NOTE 8: CONTINGENT LIABILITIES CONT’D

At September 30, 2012, we had standby letters of credit for approximately $650,000 ($600,000 at June 30, 2012) in place with various customers in order to receive cash proceeds ahead of delivery or end-of-warranty milestones. EDC has provided 100% guarantees to HSBC and CIBC for letters of credit issued prior to May 31, 2012 and 50% guarantees for letters of credit issued on or after June 1, 2012 through our HSBC facility. We have posted $154,351 in restricted cash reserves at September 30, 2012 ($ nil at June 30, 2012) representing our portion of the guarantee for the outstanding letters of credit at those dates.

Additionally, at the time of negotiation of certain contracts, we are requested by our customers to provide performance and labor and material bonds, although no performance or labor and material bonds are outstanding at this time. Collateral for these standby letters of credit and bonds is provided by EDC on a paid-fee basis. We have agreed to fully indemnify EDC should there be any call on these standby letters of credit and bonds.

NOTE 9: CREDIT FACILITY

On September 19, 2011, we entered into an Investment Agreement with Dutchess Opportunity Fund, II, LP for the sale, from time to time, at our discretion, of up to $3.0 million of our common stock during a three-year period at a price equal to 95% of the recent average market price at the time of sale. The Investment Agreement provides for a floor price of $0.33 per share that applies to any transactions under the agreement. A registration statement that registers such common stock was declared effective by the SEC in November 2011.

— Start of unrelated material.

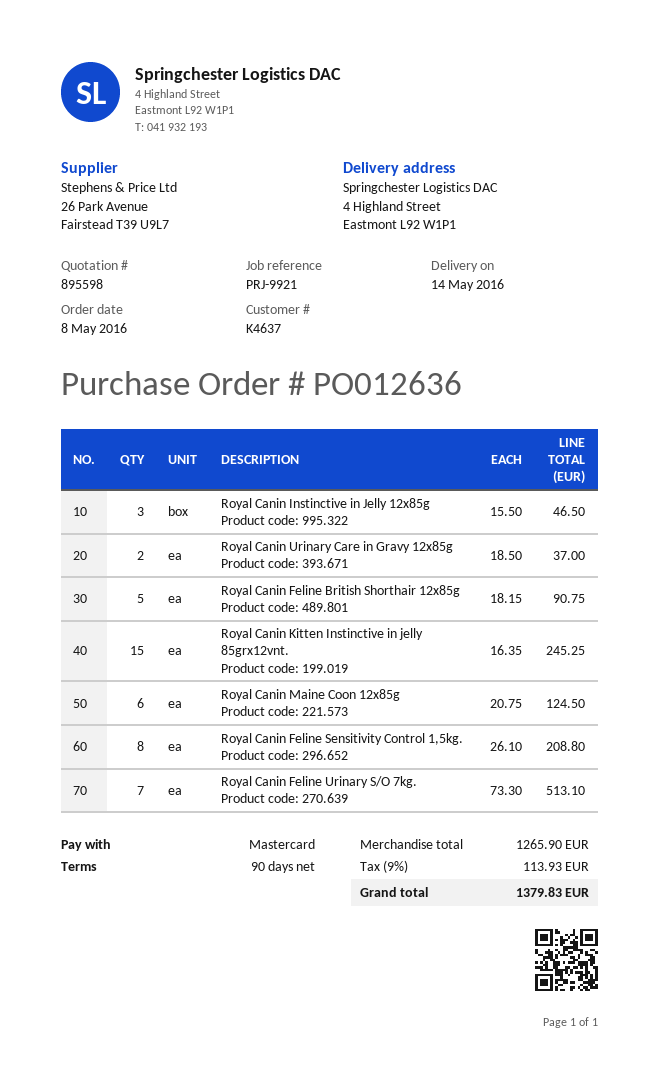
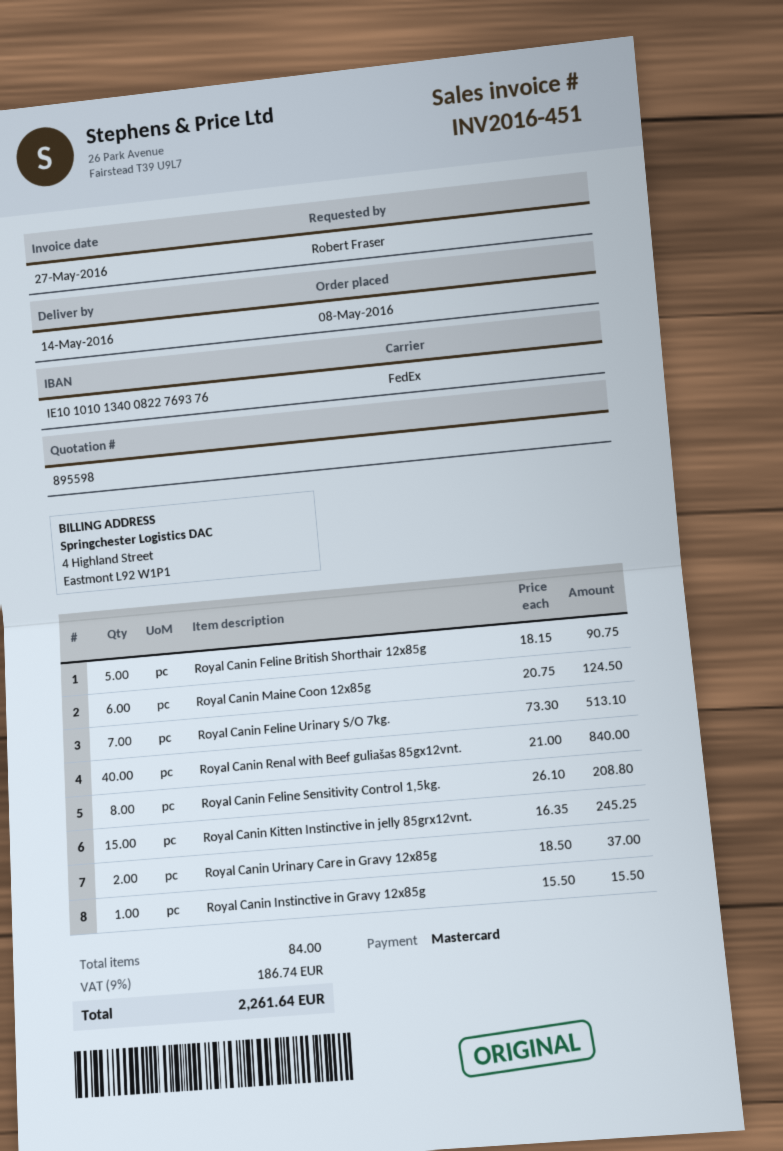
Royal Canin Instinctive in Jelly 12x85g: 3 x 15.50 = 46.50 -> none
Royal Canin Renal with Beef guliašas 85gx12vnt.: none -> 40 x 21.00 = 840.00
Royal Canin Instinctive in Gravy 12x85g: none -> 1 x 15.50 = 15.50
tax: 9% = 113.93 -> 9% = 186.74
total: 1379.83 -> 2261.64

No draw was made to September 30, 2012 against this equity line of credit. As the market price at September 30, 3012 was $0.12, there was no possibility of a draw at that time.

NOTE 10: FAIR VALUE MEASUREMENT

Fair value disclosure

We did not have any financial instruments carried at fair value for which the fair value hierarchy disclosure is required.

Credit risk

Trade accounts receivable potentially subject us to credit risk. Sales are made to accredited end users of all sizes located primarily in North America and Europe. We provide an allowance for doubtful accounts equal to the estimated losses expected to be incurred in the collection of accounts receivable.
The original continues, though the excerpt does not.